Lincoln University Hosts FFA Career Development Experience

Alex Naughton | March 28th, 2025

Lincoln University’s College of Agriculture, Environmental and Human Sciences (CAEHS) hosted 550 high school students from 27 Missouri Schools on March 11 for its 43rd annual FFA Career Development Experience.

The event invited FFA students from across the state to participate in practice contests evaluating their knowledge of several agricultural fields.

Special Assistant to the Dean of the CAEHS Amy Bax welcomed students at LU’s Jason Gymnasium the morning of the event.

“We’re excited to have you here,” Bax said. “We have a lot for you guys to learn.”

Bax explained the Career Development Experience is intended to prepare students for state FFA contests.

With proctors present, no phones allowed during testing and the instruction to return all testing materials, students treated the practice contests like the real deal.

Bax also told students they could approach judges after the competition to learn about subjects and concepts they may not have recognized or understood during testing.

“If there was a plant specimen and you don’t know what it is, go back and ask," Bax said. "If there are meat cuts and you don’t know what they are, go back and ask.
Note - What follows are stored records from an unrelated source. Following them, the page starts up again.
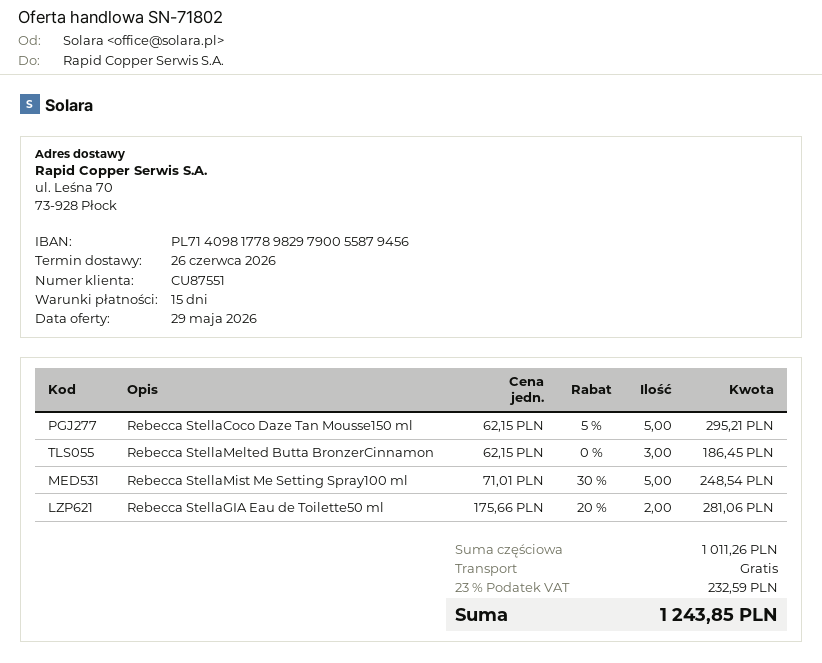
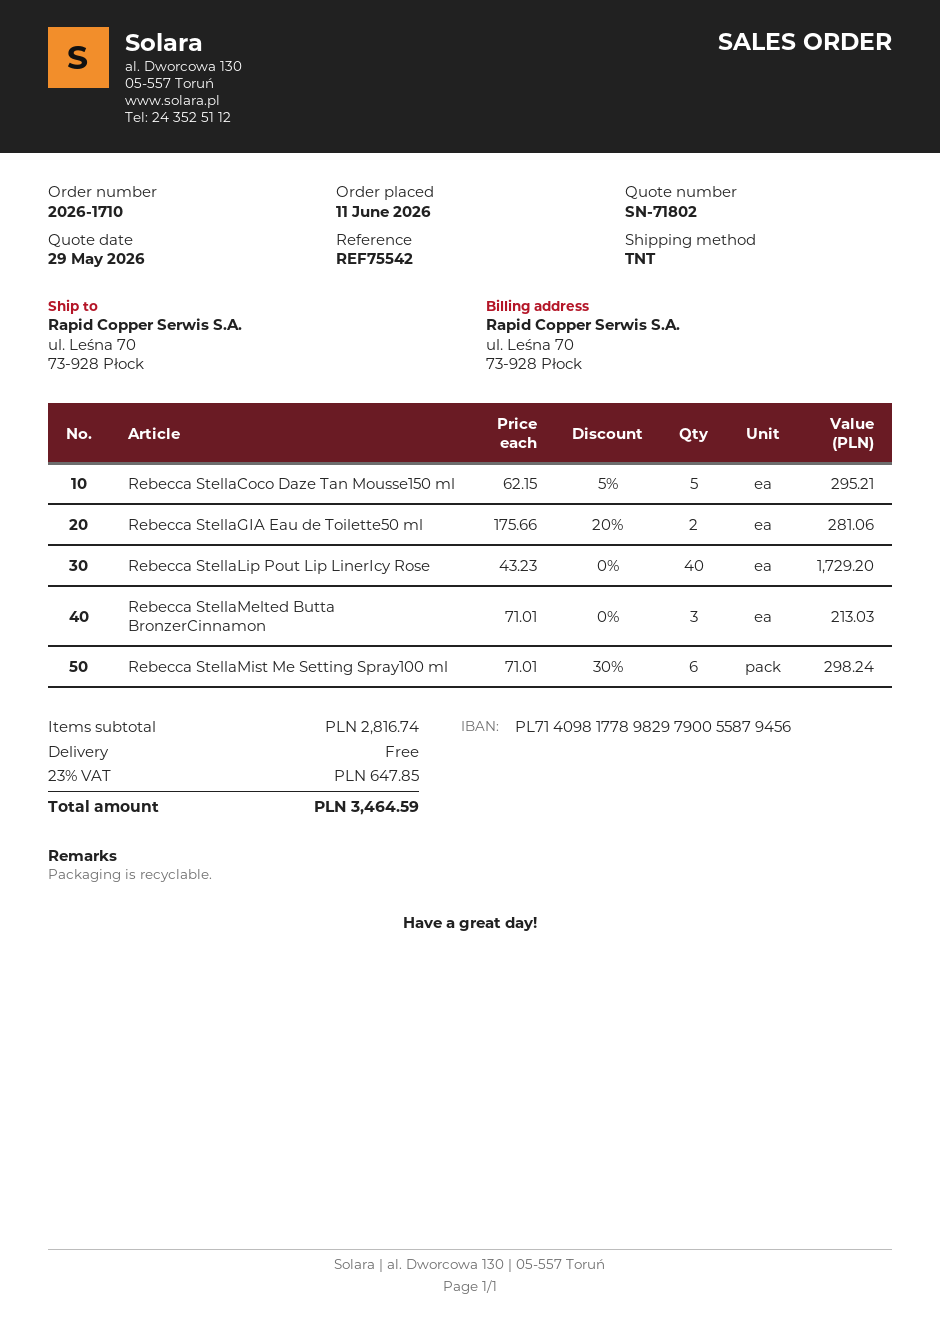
Rebecca StellaMelted Butta BronzerCinnamon: 3 x 62.15 = 186.45 -> 3 x 71.01 = 213.03
Rebecca StellaMist Me Setting Spray100 ml: 5 x 71.01 - 30% = 248.54 -> 6 x 71.01 - 30% = 298.24
Rebecca StellaLip Pout Lip LinerIcy Rose: none -> 40 x 43.23 = 1729.20
subtotal: 1011.26 -> 2816.74
tax: 23% = 232.59 -> 23% = 647.85
total: 1243.85 -> 3464.59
Ask. Somebody will help you.”

Contests covered livestock, forestry, soils, poultry, floriculture, dairy food, agronomy, farm business management, entomology, meats, horses, dairy cattle and nursery and landscaping.

Three teenage students look at various meats in a kitchen setting.FFA students inspect meats at the Covered Bridge Market in Russellville on March 11.

Students traveled to several locations on and off Lincoln’s campus for the practice contests, including LU’s George Washington Carver Farm and Alan T. Busby Farm, and sites in Russellville, Centertown and Ashland.

Livestock, forestry and soil students took a bus to George Washington Carver Farm. Forestry and soil students started inside with written testing while livestock students began outside in the mild morning air.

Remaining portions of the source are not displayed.